__WHAT THE TASK REQUIRES__
The answer must be every line below that contains the string "font".

__SUPPLIED MATERIAL__
# # # # # # #

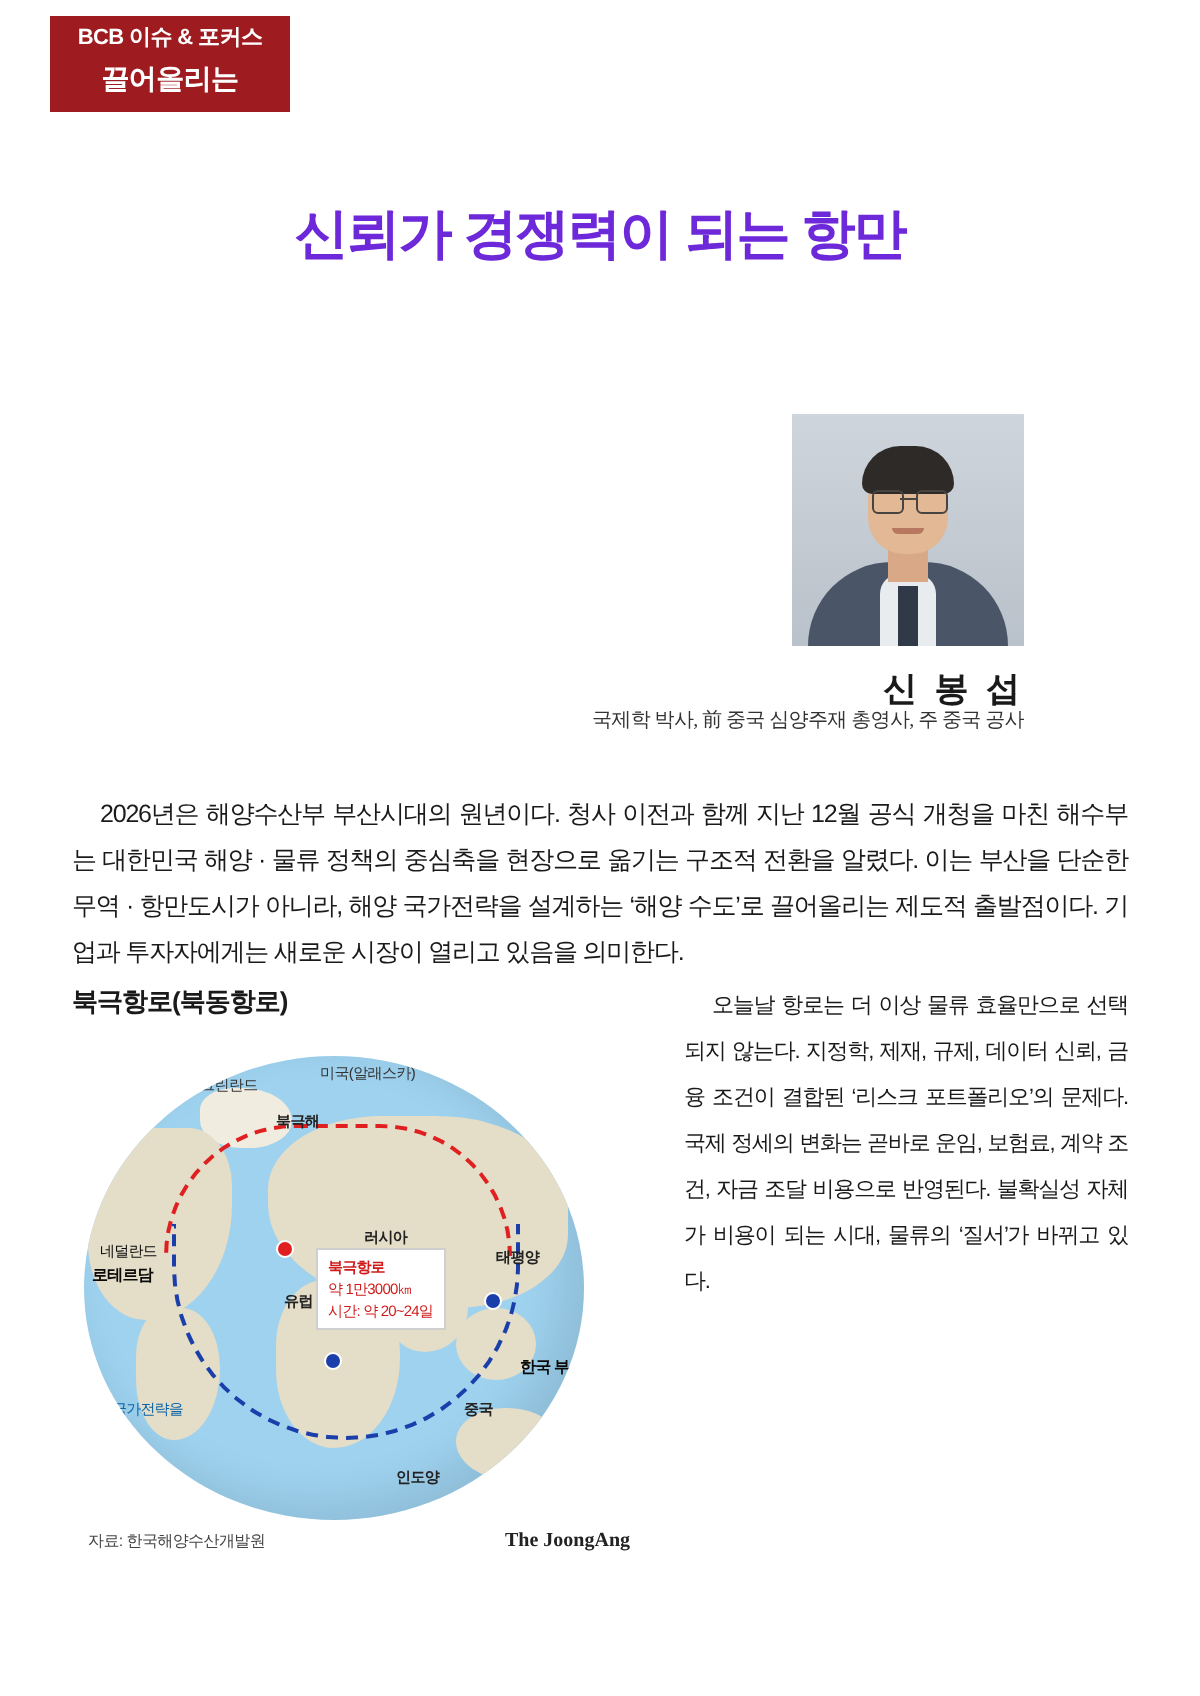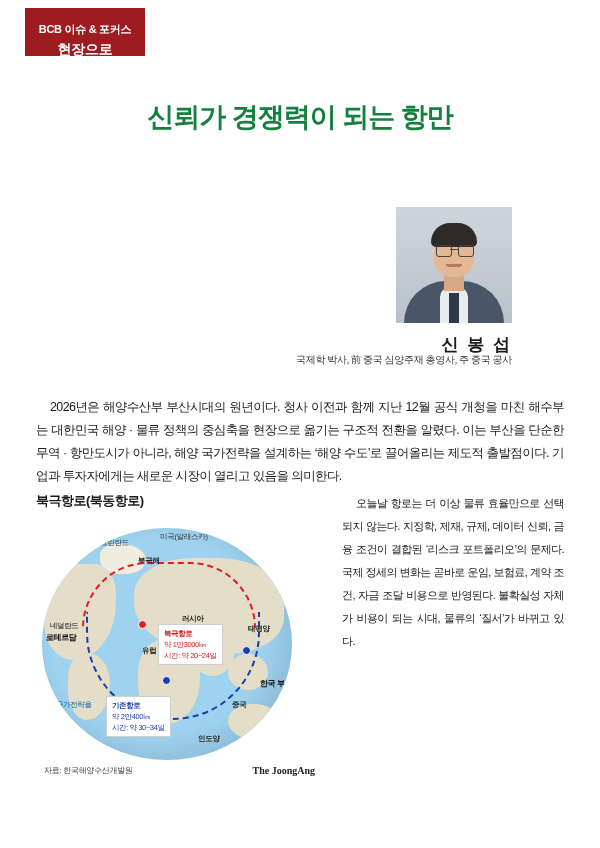--- a/index.html
+++ b/index.html
@@ -27,7 +27,7 @@
     color: #ffffff;
     text-align: center;
     box-sizing: border-box;
-    padding-top: 14px;
+    padding-top: 4px;
   }
   .masthead .line1 {
     font-size: 11px;

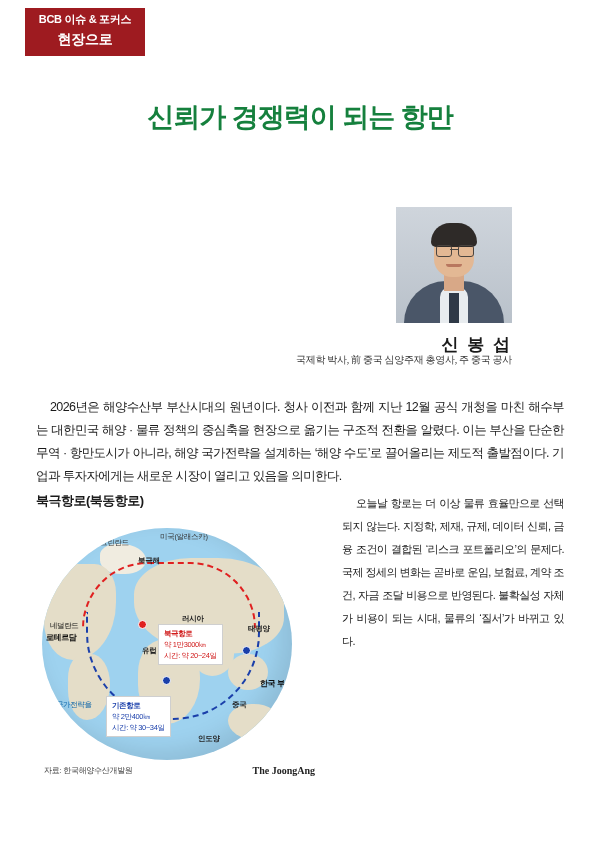--- a/index.html
+++ b/index.html
@@ -369,7 +369,7 @@
 
 <div class="masthead">
   <div class="line1">BCB 이슈 &amp; 포커스</div>
-  <div class="line2">현장으로</div>
+  <div class="line2">끌어올리는</div>
 </div>
 
 <div class="title-block">

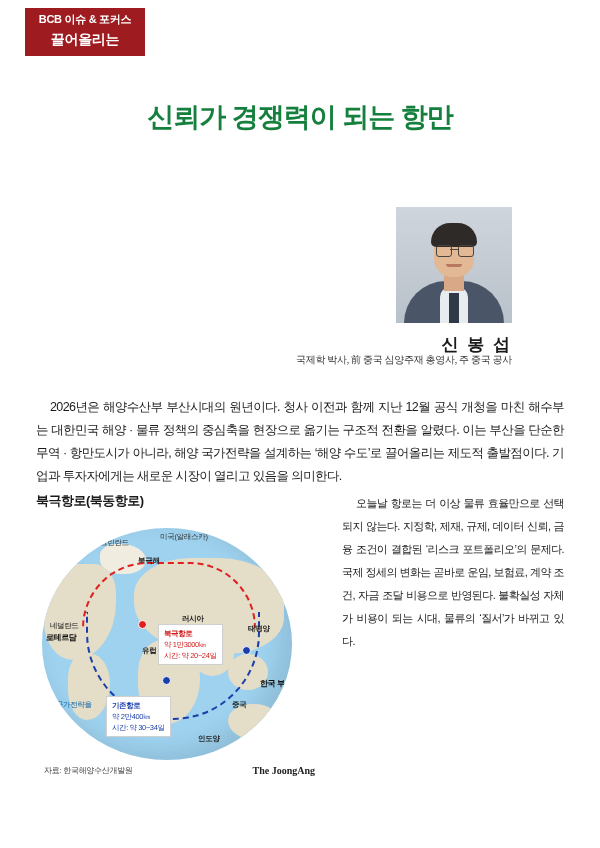--- a/index.html
+++ b/index.html
@@ -54,7 +54,7 @@
   .headline {
     font-size: 27px;
     font-weight: bold;
-    color: #15803d;
+    color: #6d28d9;
     letter-spacing: -1px;
     line-height: 34px;
   }

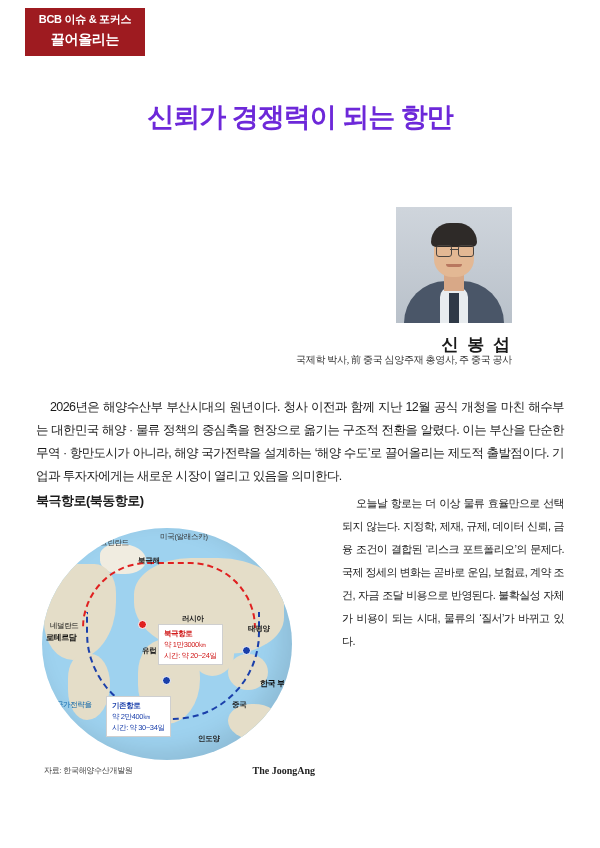--- a/index.html
+++ b/index.html
@@ -435,11 +435,6 @@
         <div class="cv">시간: 약 20~24일</div>
       </div>
 
-      <div class="callout blue callout-classic">
-        <div class="ct">기존항로</div>
-        <div class="cv">약 2만400㎞</div>
-        <div class="cv">시간: 약 30~34일</div>
-      </div>
     </div>
 
     <div class="fig-source">자료: 한국해양수산개발원</div>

# # # # # # #

__SOLUTION TO THIS EXERCISE__
     font-size: 11px;
     font-size: 27px;
     font-weight: bold;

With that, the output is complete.